Para começar, convidou os ex-presidentes José Sarney (um aliado político) e Fernando Henrique (seu maior adversário, que o derrotou em duas eleições) para o acompanharem. Depois, incluiu os presidentes do Supremo Tribunal Federal (STF), Nélson Jobim, do Senado, Renan Calheiros, e da Câmara, Severino Cavalcanti, na comitiva. Os cinco souberam que, além de serem convidados especiais, dividiriam com Lula, a primeira-dama Marisa e o chanceler Celso Amorim as oito poltronas da área presidencial do avião, privilégio reservado a poucos. O time político foi completado com o líder do governo no Senado, Aloizio Mercadante, uma escolha que provocou muita ciumeira em outros petistas, que, como ele, são pré-candidatos ao governo de São Paulo. No campo religioso, o presidente levou à risca as atitudes ecumênicas de João Paulo II, convidando o pastor protestante luterano Rolf Schünemann, o xeque Armando Salek, de uma mesquita em São Paulo, o rabino Henry Sobel e a mãe-de-santo Areonithes Conceição Chagas, a Mãe Nitinha. Completavam a lista o arcebispo de Brasília,
dom João Braz de Aviz, o bispo Odilo Scherer, secretário-geral da Conferência Nacional dos Bispos do Brasil, e o padre José Ernane, assessor da CNBB. “Essa pluralidade de representantes de diversas religiões e correntes políticas escolhida pelo presidente Lula é uma homenagem de todo o Brasil ao papa”, afirmou o chanceler Celso Amorim.

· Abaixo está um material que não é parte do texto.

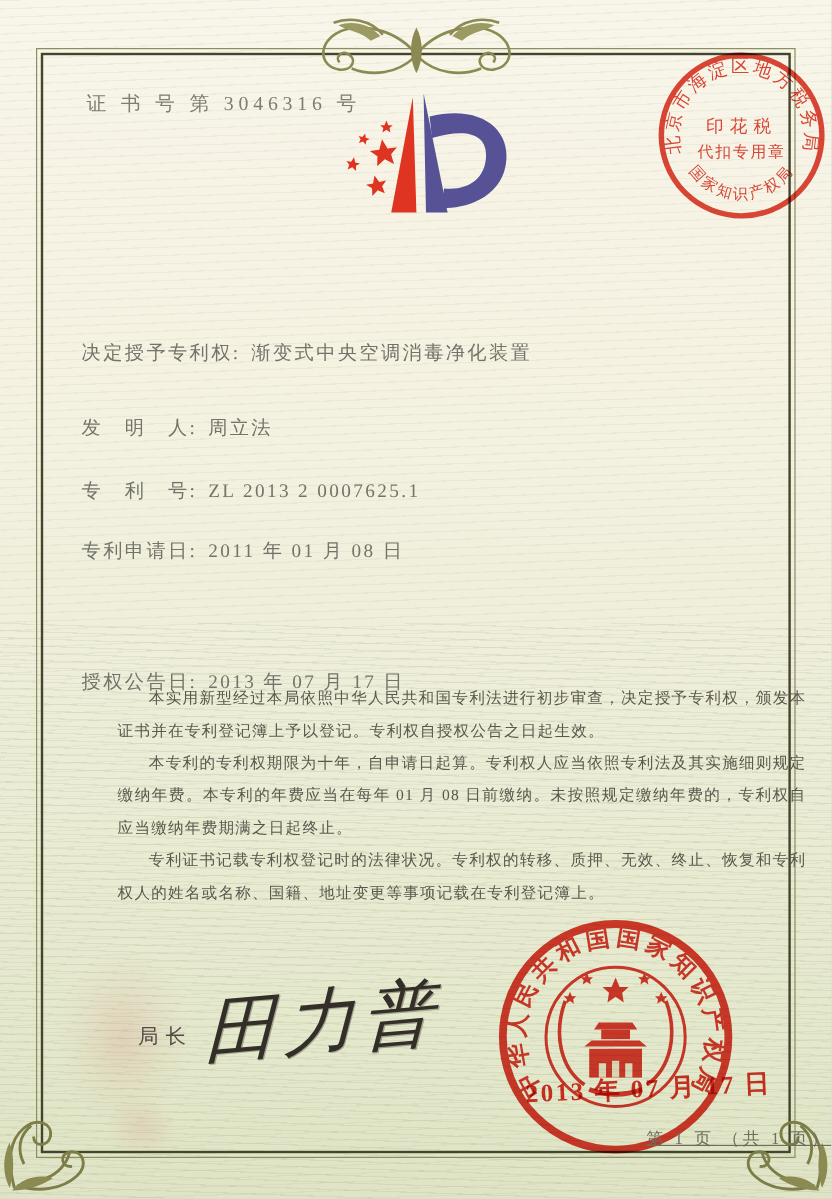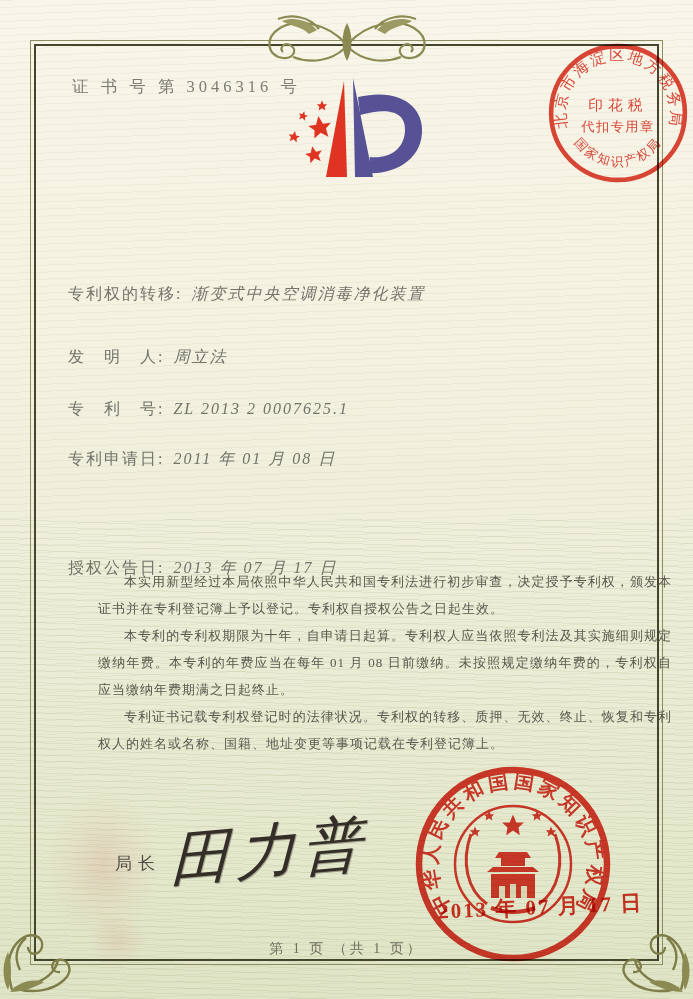"专利权的转移:" span.flabel { text: 专利权的转移 -> 决定授予专利权 }
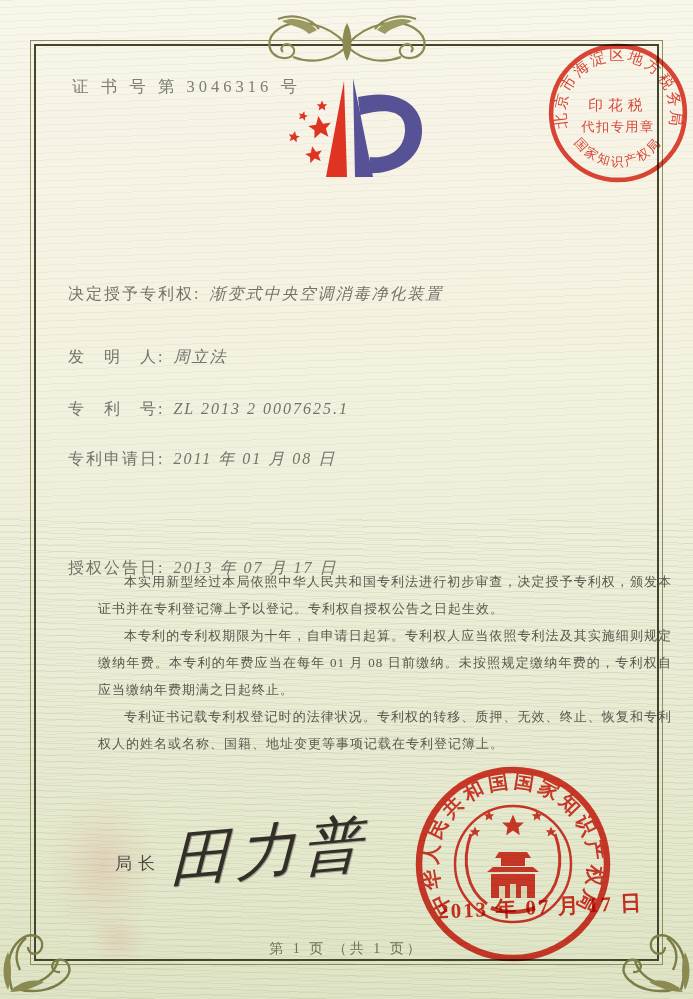"渐变式中央空调消毒净化装置" .field .fvalue { font-style: italic -> none }
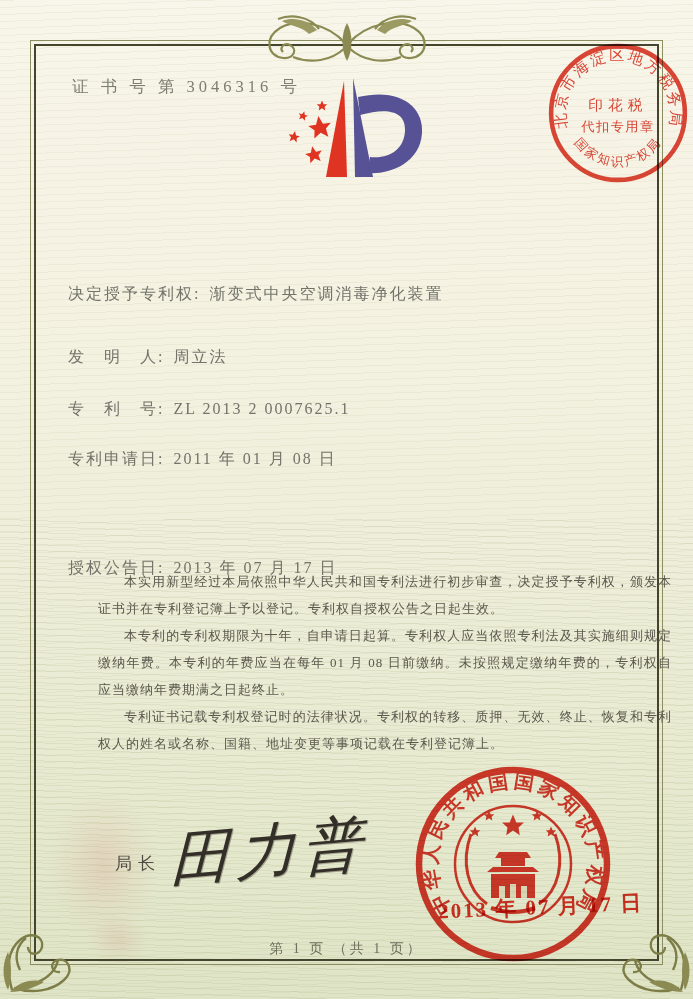"第 1 页 （共 1" .footer { text-align: center -> right; text-decoration: none -> underline }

O vôo, iniciado em Brasília às 7h30 da quinta-feira, com meia hora de atraso e uma ausência, a de Mãe Nitinha, que perdeu a conexão para Brasília no Rio, vinda de Salvador, fez jus ao ecletismo. Antes do almoço – em que as lulas fritas provocaram a brincadeira de FHC –, os religiosos fizeram um ato ecumênico enquanto o Aerolula sobrevoava Fernando de Noronha. Teve uma oração comandada por dom João Braz; o Salmo 120, de proteção aos viajantes, lido pelo pastor Rolf e por dom Odilo; uma prece em árabe e português feita pelo xeque Salek e uma oração pelo rabino Sobel, seguida por um pai-nosso. Durante o vôo, no qual a porta que separa a área presidencial do restante do avião ficou sempre aberta, foram servidos almoço e jantar. O cardápio também foi eclético: bode ensopado e galinha ao molho pardo, considerados excelentes por Severino, filé à parmegiana, camarões, massas variadas, saladas e, claro, as lulas fritas. De sobremesa, sorvete de tapioca, comprado no Recife, única escala do vôo, e frutas diversas. Mas o grande prato foi mesmo a política. “O ambiente que se formou nesse vôo cria um clima totalmente novo para a política brasileira”, contou a ISTOÉ uma das autoridades convidadas. O alvo principal do charme de Lula foi Severino, com quem o presidente teve vários momentos de animadas conversas. “O papo foi muito amigável, foi um vôo excelente, com uma cerimônia muito bonita”, admitiu, entusiasmado, Severino, ao chegar no hotel em Roma. Ao que tudo indica, João Paulo II propiciou a Lula a realização de um milagre de pacificação dos espíritos.